Signal Issues: Why Radical Right Parties Strategically Invoke Issues that They Fail to Own
In this project, I find that radical right parties promote certain issues despite the fact that other parties are winning the votes of those most connected to such issues. For example, many radical right parties in Europe articulate overt religious messages, though Conservative and Christian Democratic parties continue to win religious voters. I argue that certain issues, like religion, are strategically used to signal commitment to other issues. Furthermore, not only do radical right parties seek to prove themselves as issue owners, but they also signal commitment and ownership to certain frames—namely, resistance and anti-political correctness frames.

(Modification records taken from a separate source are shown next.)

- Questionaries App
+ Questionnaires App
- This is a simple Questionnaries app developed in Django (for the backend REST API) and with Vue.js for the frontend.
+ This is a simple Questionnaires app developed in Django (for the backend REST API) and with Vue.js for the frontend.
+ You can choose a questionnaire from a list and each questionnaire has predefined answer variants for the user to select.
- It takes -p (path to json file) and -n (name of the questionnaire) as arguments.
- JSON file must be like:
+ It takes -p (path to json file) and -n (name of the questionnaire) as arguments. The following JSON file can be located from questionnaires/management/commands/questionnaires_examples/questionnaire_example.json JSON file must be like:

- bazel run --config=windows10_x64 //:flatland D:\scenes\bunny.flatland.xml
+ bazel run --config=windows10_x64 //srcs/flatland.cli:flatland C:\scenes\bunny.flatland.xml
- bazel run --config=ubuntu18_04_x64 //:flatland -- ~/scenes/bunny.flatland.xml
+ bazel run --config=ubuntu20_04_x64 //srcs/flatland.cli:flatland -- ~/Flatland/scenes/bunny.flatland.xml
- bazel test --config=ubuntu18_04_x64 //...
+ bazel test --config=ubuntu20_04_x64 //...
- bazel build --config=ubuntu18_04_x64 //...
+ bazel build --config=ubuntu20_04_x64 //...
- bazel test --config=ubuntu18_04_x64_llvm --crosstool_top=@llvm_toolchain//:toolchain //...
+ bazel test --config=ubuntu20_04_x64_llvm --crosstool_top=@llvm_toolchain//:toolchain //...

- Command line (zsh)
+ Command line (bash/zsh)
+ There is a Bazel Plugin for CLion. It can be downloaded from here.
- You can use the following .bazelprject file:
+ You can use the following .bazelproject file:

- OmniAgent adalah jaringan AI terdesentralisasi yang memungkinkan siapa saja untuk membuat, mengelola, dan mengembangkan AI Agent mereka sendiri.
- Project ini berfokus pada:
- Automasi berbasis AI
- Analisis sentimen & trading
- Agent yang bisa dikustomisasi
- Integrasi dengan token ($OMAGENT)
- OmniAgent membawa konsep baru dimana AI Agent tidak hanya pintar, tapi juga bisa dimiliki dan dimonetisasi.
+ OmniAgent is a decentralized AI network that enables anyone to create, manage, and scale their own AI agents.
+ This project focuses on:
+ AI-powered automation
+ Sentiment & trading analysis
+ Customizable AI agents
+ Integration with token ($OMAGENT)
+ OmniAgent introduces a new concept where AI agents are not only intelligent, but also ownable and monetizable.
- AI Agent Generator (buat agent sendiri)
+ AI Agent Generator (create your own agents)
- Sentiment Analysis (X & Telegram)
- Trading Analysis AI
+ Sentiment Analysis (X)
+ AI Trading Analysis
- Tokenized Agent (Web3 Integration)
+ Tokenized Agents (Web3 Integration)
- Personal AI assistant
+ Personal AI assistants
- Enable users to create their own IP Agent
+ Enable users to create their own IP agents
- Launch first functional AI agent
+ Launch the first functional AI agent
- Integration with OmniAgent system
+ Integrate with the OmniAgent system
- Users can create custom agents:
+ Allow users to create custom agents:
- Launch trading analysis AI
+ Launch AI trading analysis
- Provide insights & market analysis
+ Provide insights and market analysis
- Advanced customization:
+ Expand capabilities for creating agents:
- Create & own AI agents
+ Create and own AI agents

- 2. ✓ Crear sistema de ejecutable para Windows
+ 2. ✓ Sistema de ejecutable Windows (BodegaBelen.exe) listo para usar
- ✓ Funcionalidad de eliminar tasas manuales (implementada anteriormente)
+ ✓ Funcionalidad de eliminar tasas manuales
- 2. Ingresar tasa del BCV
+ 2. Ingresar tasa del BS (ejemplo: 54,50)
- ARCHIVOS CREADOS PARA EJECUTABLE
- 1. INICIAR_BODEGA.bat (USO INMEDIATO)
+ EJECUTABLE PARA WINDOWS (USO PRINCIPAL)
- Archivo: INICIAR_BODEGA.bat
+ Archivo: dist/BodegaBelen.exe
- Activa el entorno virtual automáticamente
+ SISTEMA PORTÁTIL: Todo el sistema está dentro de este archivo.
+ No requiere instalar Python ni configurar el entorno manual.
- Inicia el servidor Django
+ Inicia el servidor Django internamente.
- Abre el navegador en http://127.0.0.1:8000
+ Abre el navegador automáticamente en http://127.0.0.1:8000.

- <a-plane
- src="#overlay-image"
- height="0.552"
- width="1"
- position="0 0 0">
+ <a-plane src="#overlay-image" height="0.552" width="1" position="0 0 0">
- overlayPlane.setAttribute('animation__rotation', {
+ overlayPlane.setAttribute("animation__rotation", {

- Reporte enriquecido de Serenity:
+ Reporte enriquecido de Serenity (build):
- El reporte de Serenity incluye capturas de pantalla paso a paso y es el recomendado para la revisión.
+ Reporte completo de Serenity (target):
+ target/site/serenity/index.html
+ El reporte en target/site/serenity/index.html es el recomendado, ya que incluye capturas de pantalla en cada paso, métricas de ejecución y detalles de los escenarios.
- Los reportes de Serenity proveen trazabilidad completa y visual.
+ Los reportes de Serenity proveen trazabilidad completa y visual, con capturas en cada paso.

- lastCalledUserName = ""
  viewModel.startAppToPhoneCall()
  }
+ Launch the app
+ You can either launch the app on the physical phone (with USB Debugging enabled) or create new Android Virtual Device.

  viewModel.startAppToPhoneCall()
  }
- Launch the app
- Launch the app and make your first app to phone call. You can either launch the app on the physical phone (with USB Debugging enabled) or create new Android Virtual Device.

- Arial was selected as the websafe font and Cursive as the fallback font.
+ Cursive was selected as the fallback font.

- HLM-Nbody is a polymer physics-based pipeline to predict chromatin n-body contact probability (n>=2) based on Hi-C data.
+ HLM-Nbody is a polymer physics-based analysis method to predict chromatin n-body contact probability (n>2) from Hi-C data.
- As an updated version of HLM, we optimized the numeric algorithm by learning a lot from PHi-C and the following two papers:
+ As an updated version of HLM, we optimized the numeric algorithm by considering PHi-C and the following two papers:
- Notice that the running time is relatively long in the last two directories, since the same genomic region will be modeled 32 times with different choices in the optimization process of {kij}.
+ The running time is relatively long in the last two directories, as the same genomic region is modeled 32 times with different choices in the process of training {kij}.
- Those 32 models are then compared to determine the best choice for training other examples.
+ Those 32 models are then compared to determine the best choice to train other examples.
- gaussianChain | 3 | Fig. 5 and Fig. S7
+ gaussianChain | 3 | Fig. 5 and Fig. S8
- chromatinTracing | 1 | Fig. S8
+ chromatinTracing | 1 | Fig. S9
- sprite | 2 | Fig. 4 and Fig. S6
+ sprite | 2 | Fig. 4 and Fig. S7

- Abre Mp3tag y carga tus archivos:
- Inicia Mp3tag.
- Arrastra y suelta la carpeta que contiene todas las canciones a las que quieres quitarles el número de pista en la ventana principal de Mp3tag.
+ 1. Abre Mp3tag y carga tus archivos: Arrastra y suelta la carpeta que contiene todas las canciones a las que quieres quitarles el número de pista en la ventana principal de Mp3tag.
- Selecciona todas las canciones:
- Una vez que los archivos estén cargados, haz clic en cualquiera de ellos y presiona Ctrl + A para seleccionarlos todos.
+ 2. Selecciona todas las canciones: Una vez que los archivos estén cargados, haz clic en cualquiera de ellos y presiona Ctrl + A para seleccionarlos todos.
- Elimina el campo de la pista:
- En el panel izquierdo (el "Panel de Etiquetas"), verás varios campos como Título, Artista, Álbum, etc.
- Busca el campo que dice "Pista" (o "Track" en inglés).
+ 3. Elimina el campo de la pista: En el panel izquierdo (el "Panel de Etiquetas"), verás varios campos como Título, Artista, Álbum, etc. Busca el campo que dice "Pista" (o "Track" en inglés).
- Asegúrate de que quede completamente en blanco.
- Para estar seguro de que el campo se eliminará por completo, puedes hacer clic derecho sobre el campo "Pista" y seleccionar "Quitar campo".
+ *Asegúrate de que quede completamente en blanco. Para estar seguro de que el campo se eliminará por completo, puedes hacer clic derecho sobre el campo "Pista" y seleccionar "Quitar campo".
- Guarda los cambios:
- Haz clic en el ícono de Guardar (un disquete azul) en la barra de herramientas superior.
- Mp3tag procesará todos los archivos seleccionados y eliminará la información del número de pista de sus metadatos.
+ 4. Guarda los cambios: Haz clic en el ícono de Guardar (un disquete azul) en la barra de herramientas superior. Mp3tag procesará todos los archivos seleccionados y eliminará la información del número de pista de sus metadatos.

Ending the Spanish Exception: Explaining the Rise of Vox
My undergraduate senior thesis in Government addresses the rise of a radical right party in Spain. In 2019, Vox—a previously unrepresented party in the national parliament—became the third largest party in the Spanish congress. Drawing on both quantitative analysis and qualitative interviews conducted with regional party representatives in Spain, the thesis addresses the rise of Vox by discussing the various political opportunities that the party capitalized on. I argue that opportunities present at the formal institutional, party system, and immediate contextual levels created a favorable moment for a radical right party to emerge when it did. The thesis argues that it this a combination of opportunities that pushed Vox to break into the party marketplace. Perhaps most relevant to this emergence, the thesis argues, was its ownership over the issue of immigration. The thesis sought to add to the vast literature on radical right party emergence while focusing on a relatively new case.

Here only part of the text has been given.